• _About this exercise_:
From the listing below, count the lines that contain the string "clean", then state only that number.

• _Given information_:
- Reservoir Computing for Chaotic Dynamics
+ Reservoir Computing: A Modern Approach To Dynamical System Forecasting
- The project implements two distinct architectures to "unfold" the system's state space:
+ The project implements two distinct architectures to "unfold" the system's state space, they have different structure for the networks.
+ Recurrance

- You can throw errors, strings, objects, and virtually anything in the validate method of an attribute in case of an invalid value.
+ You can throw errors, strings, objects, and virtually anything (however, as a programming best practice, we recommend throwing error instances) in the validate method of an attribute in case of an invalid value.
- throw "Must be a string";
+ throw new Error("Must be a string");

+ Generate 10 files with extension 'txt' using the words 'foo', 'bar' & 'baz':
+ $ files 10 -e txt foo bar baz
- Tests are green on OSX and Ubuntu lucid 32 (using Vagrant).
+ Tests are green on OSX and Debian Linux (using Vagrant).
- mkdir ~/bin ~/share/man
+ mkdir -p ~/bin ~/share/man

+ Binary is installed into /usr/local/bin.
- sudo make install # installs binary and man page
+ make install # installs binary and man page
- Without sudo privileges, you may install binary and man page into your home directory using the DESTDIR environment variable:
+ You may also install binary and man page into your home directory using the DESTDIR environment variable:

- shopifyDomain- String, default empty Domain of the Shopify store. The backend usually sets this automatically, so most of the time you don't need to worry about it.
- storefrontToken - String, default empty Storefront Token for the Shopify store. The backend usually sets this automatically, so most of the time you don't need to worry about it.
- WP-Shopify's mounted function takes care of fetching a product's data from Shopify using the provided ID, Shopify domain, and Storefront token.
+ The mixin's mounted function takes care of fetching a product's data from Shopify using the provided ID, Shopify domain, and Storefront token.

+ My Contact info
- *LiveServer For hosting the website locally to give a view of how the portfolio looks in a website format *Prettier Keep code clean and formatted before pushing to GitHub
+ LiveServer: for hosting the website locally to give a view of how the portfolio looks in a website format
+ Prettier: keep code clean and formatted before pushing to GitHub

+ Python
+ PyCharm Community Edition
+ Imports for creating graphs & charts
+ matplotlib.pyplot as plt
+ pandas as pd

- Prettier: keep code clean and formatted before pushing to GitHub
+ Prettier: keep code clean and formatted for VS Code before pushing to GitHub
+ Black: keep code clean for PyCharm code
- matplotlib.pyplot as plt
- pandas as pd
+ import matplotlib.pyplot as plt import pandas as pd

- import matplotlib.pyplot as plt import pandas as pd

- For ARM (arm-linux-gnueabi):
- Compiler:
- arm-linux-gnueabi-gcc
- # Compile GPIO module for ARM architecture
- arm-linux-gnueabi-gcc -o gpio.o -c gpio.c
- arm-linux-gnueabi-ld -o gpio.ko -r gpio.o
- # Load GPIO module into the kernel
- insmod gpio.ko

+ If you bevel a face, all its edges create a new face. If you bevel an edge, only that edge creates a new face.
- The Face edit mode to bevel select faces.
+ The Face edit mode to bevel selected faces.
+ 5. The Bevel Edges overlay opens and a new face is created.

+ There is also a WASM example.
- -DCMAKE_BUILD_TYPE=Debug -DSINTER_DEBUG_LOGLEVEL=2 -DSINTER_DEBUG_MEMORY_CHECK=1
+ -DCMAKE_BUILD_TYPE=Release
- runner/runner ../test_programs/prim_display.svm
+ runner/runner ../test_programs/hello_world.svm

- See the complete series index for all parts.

• _Solution to this problem_:
5